== Exercise ==
Transcribe the listing below only from the line with "[651,533,704,550] batch ->" up to and including the line with "[1146,107,1205,130] epoch ->".

== Given data ==
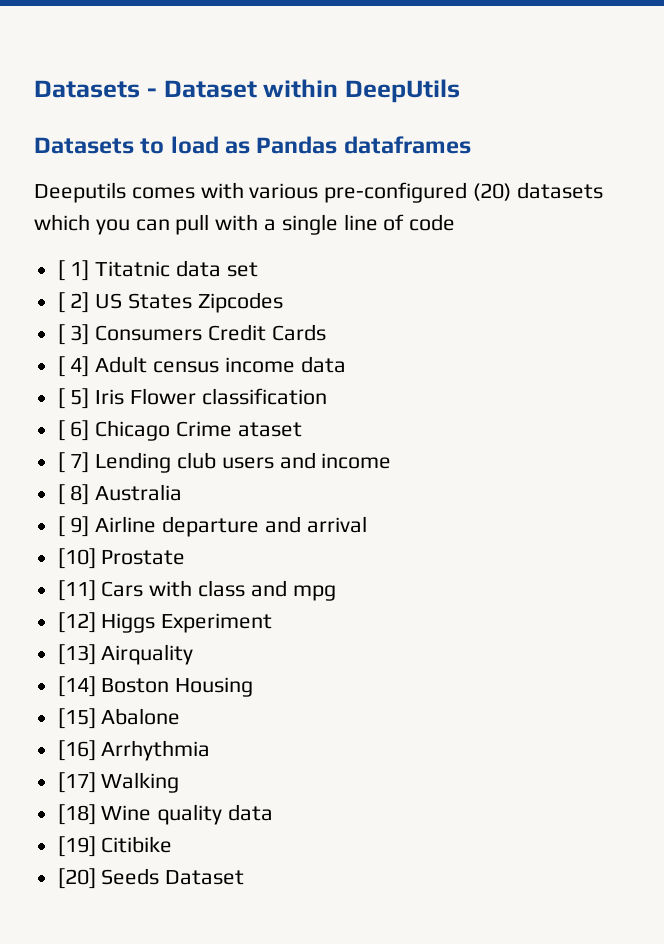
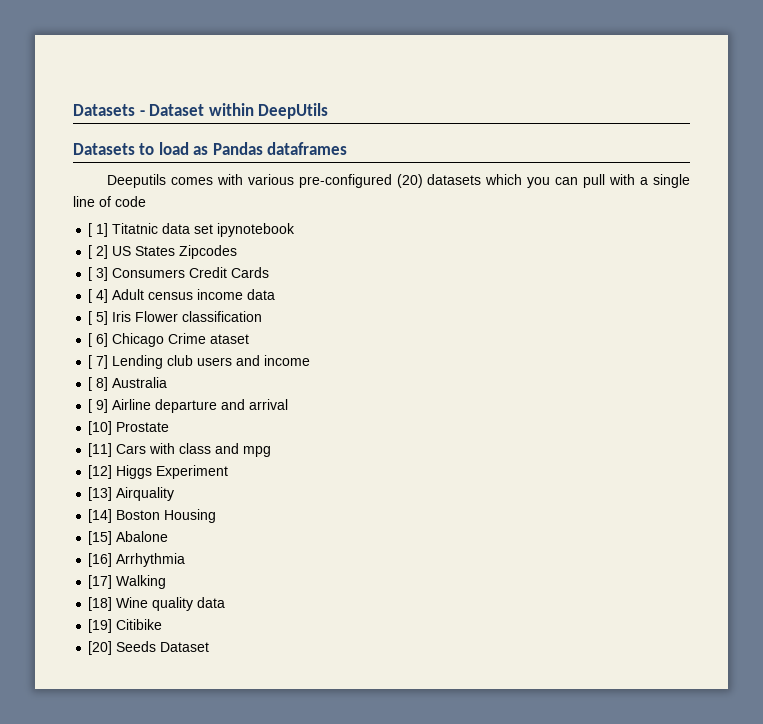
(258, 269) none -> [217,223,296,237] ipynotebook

--

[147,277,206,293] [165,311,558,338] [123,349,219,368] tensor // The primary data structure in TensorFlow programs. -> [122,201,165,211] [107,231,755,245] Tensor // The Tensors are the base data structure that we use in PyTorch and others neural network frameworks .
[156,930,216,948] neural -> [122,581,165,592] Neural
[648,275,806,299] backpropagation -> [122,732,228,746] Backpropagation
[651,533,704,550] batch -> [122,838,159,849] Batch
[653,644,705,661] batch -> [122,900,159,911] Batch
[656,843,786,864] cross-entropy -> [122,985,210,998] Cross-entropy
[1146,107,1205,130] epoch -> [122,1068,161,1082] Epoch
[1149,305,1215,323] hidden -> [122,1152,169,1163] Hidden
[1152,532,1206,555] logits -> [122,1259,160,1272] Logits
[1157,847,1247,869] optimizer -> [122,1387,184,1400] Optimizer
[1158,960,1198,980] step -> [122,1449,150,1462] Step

== Answer to the exercise ==
[651,533,704,550] batch -> [122,838,159,849] Batch
[653,644,705,661] batch -> [122,900,159,911] Batch
[656,843,786,864] cross-entropy -> [122,985,210,998] Cross-entropy
[1146,107,1205,130] epoch -> [122,1068,161,1082] Epoch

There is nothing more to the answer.